📆 ThursdAI - August 1st - Meta SAM 2 for video, Gemini 1.5 is king now?, GPT-4o Voice is here (for some), new Stability, Apple Intelligence also here & more AI news

Update: 2024-08-01

Description

Starting Monday, Apple released iOS 18.1 with Apple Intelligence, then Meta dropped SAM-2 (Segment Anything Model) and then Google first open sourced Gemma 2B and now (just literally 2 hours ago, during the live show) released Gemini 1.5 0801 experimental that takes #1 on LMsys arena across multiple categories, to top it all off we also got a new SOTA image diffusion model called FLUX.1 from ex-stability folks and their new Black Forest Lab.

This week on the show, we had Joseph & Piotr Skalski from Roboflow, talk in depth about Segment Anything, and as the absolute experts on this topic (Skalski is our returning vision expert), it was an incredible deep dive into the importance dedicated vision models (not VLMs).
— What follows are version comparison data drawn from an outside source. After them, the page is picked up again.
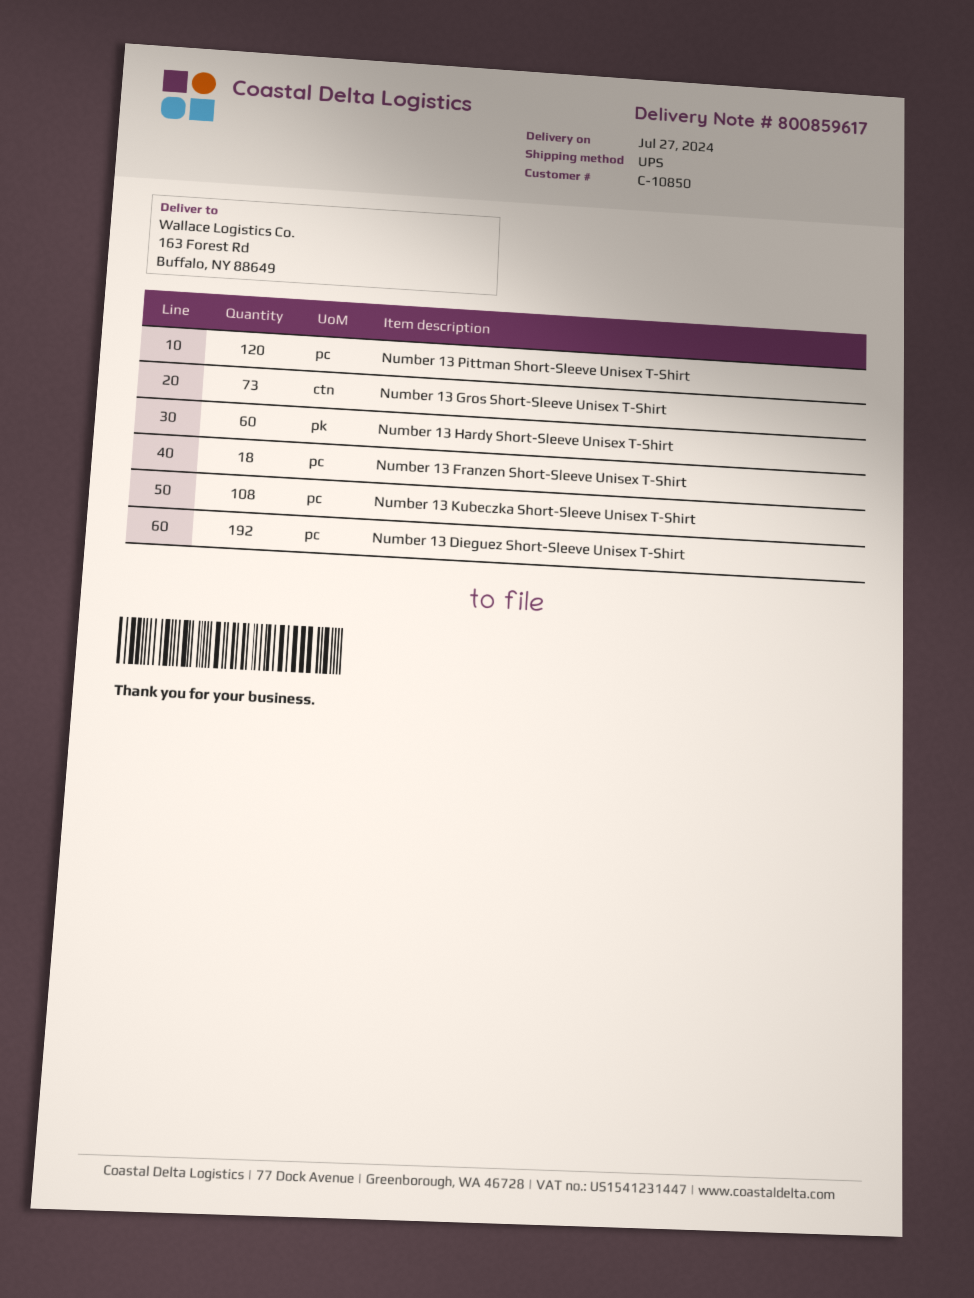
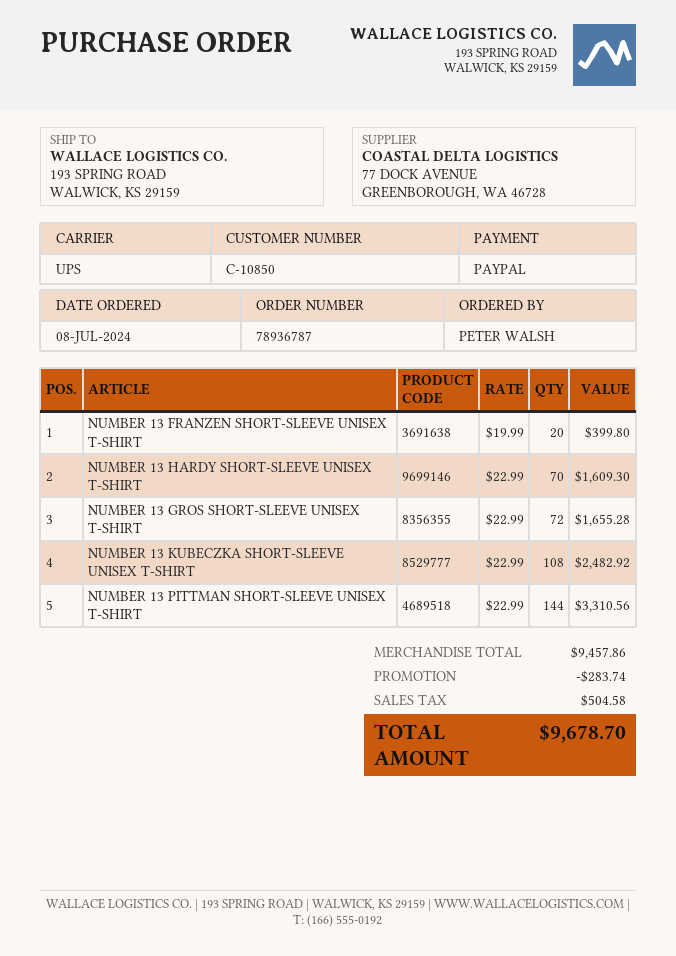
ship to: 163 Forest Rd, Buffalo, NY 88649 -> 193 SPRING ROAD, WALWICK, KS 29159
Number 13 Pittman Short-Sleeve Unisex T-Shirt: 120 -> 144
Number 13 Gros Short-Sleeve Unisex T-Shirt: 73 -> 72
Number 13 Hardy Short-Sleeve Unisex T-Shirt: 60 -> 70
Number 13 Franzen Short-Sleeve Unisex T-Shirt: 18 -> 20
Number 13 Dieguez Short-Sleeve Unisex T-Shirt: 192 -> none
We also had Lukas Atkins & Fernando Neto from Arcee AI talk to use about their new DistillKit and explain model Distillation in detail & finally we had Cristiano Giardina who is one of the lucky few that got access to OpenAI advanced voice mode + his new friend GPT-4o came on the show as well!

Honestly, how can one keep up with all this? by reading ThursdAI of course, that's how but ⚠️ buckle up, this is going to be a BIG one (I think over 4.5K words, will mark this as the longest newsletter I penned, I'm sorry, maybe read this one on 2x? 😂)

[ Chapters ]

00:00 Introduction to the Hosts and Their Work

01:22 Special Guests Introduction: Piotr Skalski and Joseph Nelson

04:12 Segment Anything 2: Overview and Capabilities

15:33 Deep Dive: Applications and Technical Details of SAM2

19:47 Combining SAM2 with Other Models

36:16 Open Source AI: Importance and Future Directions

39:59 Introduction to Distillation and DistillKit

41:19 Introduction to DistilKit and Synthetic Data

41:41 Distillation Techniques and Benefits

44:10 Introducing Fernando and Distillation Basics

44:49 Deep Dive into Distillation Process

50:37 Open Source Contributions and Community Involvement

52:04 ThursdAI Show Introduction and This Week's Buzz

53:12 Weights & Biases New Course and San Francisco Meetup

55:17 OpenAI's Advanced Voice Mode and Cristiano's Experience

01:08:04 SearchGPT Release and Comparison with Perplexity

01:11:37 Apple Intelligence Release and On-Device AI Capabilities

01:22:30 Apple Intelligence and Local AI

01:22:44 Breaking News: Black Forest Labs Emerges

01:24:00 Exploring the New Flux Models

01:25:54 Open Source Diffusion Models

01:30:50 LLM Course and Free Resources

01:32:26 FastHTML and Python Development

01:33:26 Friend.com: Always-On Listening Device

01:41:16 Google Gemini 1.5 Pro Takes the Lead

01:48:45 GitHub Models: A New Era

01:50:01 Concluding Thoughts and Farewell

Show Notes & Links

* Open Source LLMs

* Meta gives SAM-2 - segment anything with one shot + video capability! (X, Blog, DEMO)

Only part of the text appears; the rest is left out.